ESPE2024 Poster Category 2 Late Breaking (107 abstracts)
1University Hospital for Children & Adolescents, Center for Pediatric Research, Leipzig University, Leipzig, Germany. 2Institute of Human Genetics, Leipzig University, Leipzig, Germany. 3University Hospital for Children and Adolescents, Leipzig, Germany. 4Department of Orthopedic, Trauma and Plastic Surgery, Leipzig University Hospital, Leipzig, Germany. 5University Hospital for Pediatric Surgery, Leipzig, Germany
Background: Tuberous Sclerosis Complex Subunit 1 (TSC1) encodes for the growth inhibitory protein hamartin, which suppresses mTOR signaling. Patients with TSC1 pathogenic variants are prone to developing benign tumors in the brain, kidneys, heart, skin, lungs, and other organs. We identified a likely pathogenic heterozygous germline TSC1 splicing variant NM_000368.5: c.737 +3A>G, r.664_737del, p. (Pro222Valfs*8) in a boy with developmental delay and a large lipoma within the gluteal muscle. We observed a TSC1 loss of heterozygosity in the tumor, which resulted in loss of hamartin protein.
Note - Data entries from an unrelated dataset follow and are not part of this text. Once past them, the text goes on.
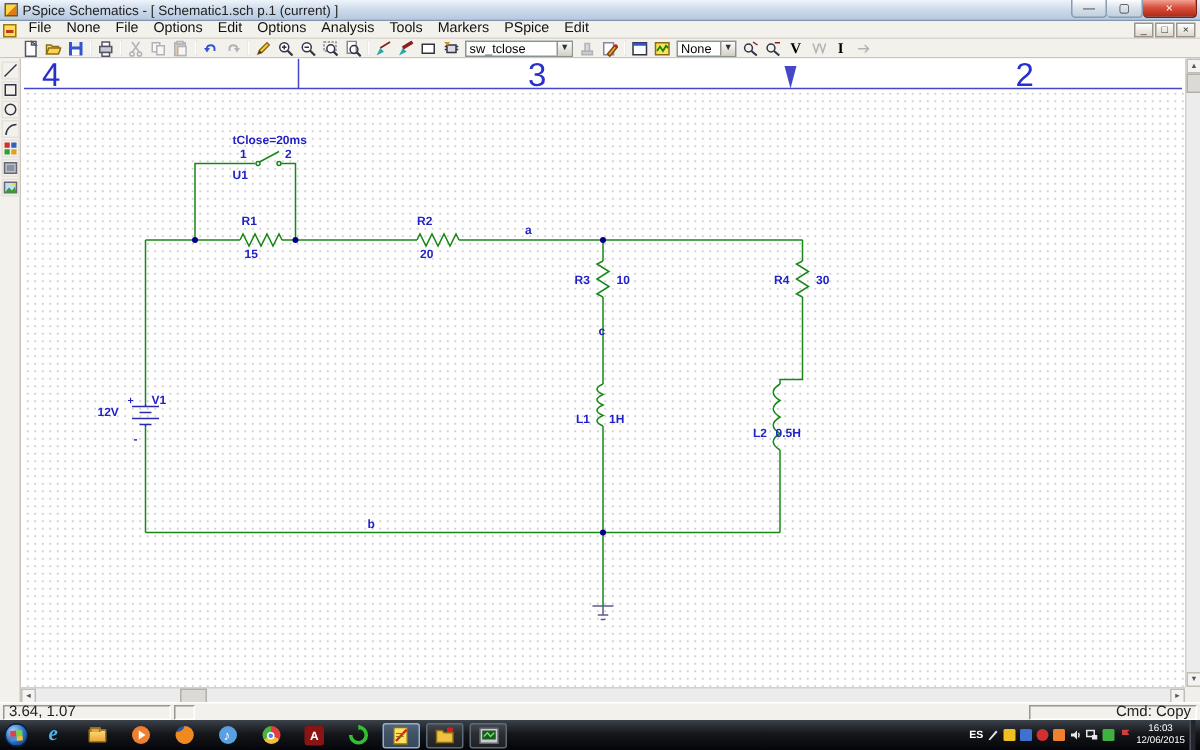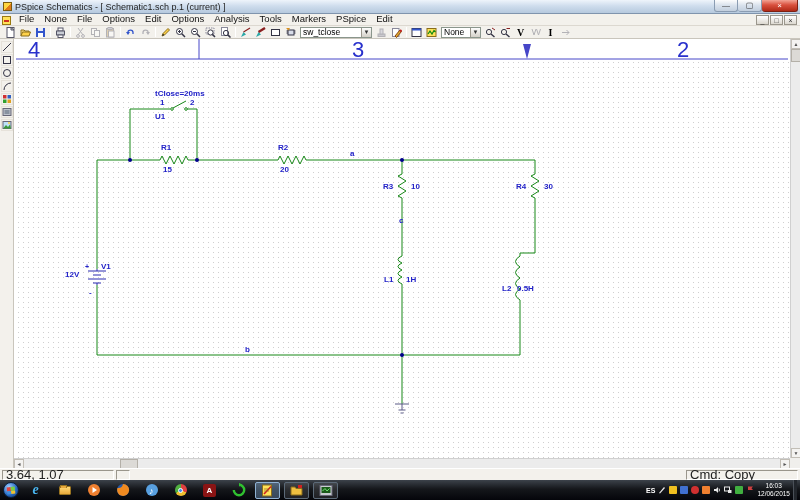"sw_tclose" .toolbar { padding-left: 3px -> 13px }
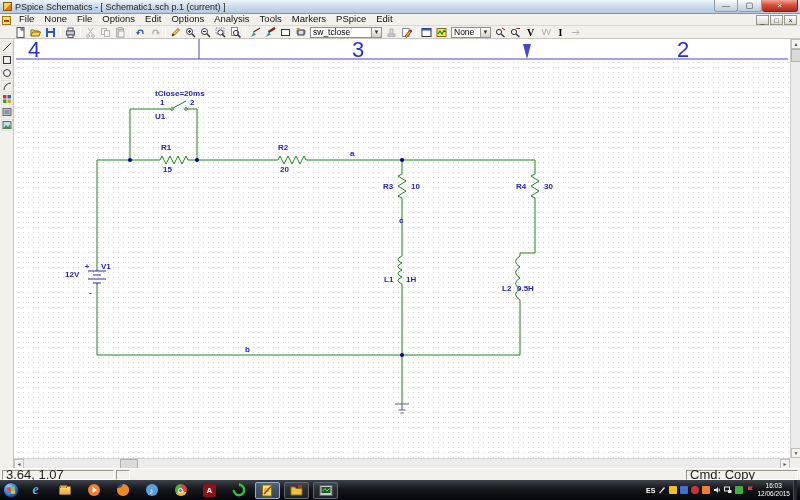"3.64, 1.07" .statusbar { font-size: 13px -> 10px }
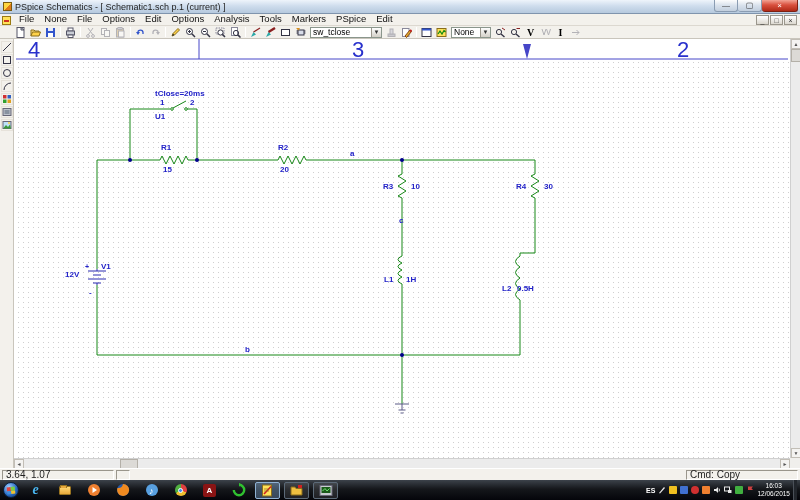"Cmd: Copy" .sp-cmd { text-align: left -> right }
Methods: To assess the effect of TSC1 downregulation, we performed siRNA knockdowns in human preadipocytes (SGBS cells). We measured proliferation by counting nuclei and staining of the proliferation marker Ki67. Pathway activation was assessed by detecting phosphorylated ribosomal protein S6 via Western blot. We quantified adipogenic differentiation via Nile red lipid staining. TSC1 knockdown cells were treated with inhibitors of mTOR (rapamycin and torin-1) and Phosphoinositide-3- (PI3)-kinase (alpelisib).
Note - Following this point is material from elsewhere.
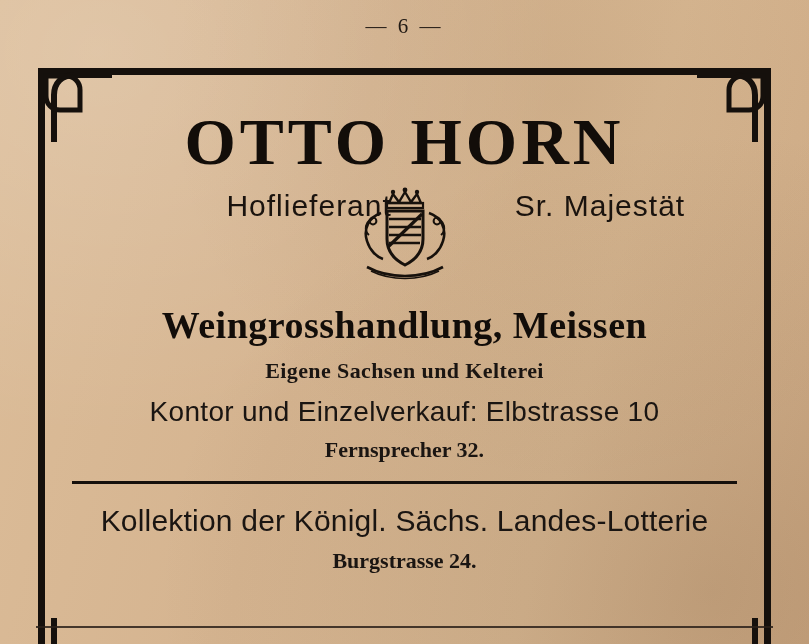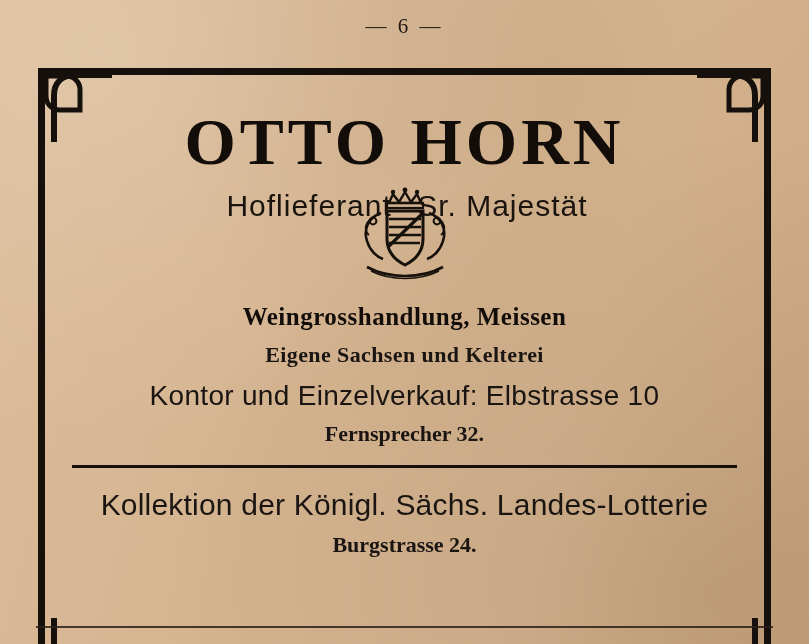"Sr. Majestät" .royal-line .seg-right { text-align: left -> right }
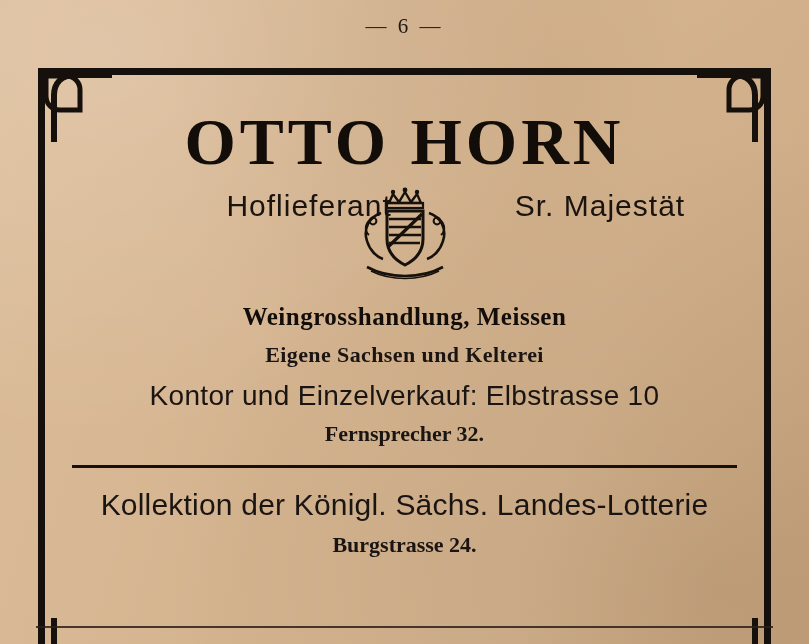"Weingrosshandlung, Meissen" .line-weingross { font-size: 25px -> 38px }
Results: SGBS cells with TSC1 knockdown showed an increased proliferation, with a 1.7-fold higher cell count on day 7 (P = 0.003) and 7.4-fold increase in the proliferative fraction (Ki67 positive cells) on day 3 (P = 0.0007). Western blots demonstrated higher ribosomal protein S6 phosphorylation in TSC1 KD cells (P = 0.046). There was no effect on adipogenic differentiation capacity of SGBS cells with TSC1 knockdown. Treatment with mTOR and PI3-kinase inhibitors all decreased proliferation and Ki67 positive cells to different extents. Rapamycin decreased cell count by 47 % (P = 0.0004) in the TSC1 KD cells, Torin-1 decreased cell count by 59 % (P = 0.0004) and alpelisib by 49 % (P = 0.0047). While there was no significant difference for torin-1 and alpelisib, rapamycin had stronger effects in the TSC1 KD cells compared to in the control cells (P = 0.015). The proliferative fraction was reduced by 59 % in rapamycin treated cells (P = 0.0096), by 66 % in the torin-1 treated (P = 0.011) and by 63 % in the alpelisib treated cells (P = 0.0054).
Conclusion: Since downregulation of TSC1 led to increased proliferation of SGBS preadipocytes, a causative relationship of the loss-of-function TSC1 variant to lipoma formation is likely in our patient. A tumor regression could not be observed during a 6-month treatment attempt with the rapalog sirolimus. Other rapalogs or PI3-kinase inhibition might be alternative treatment options for the lipoma.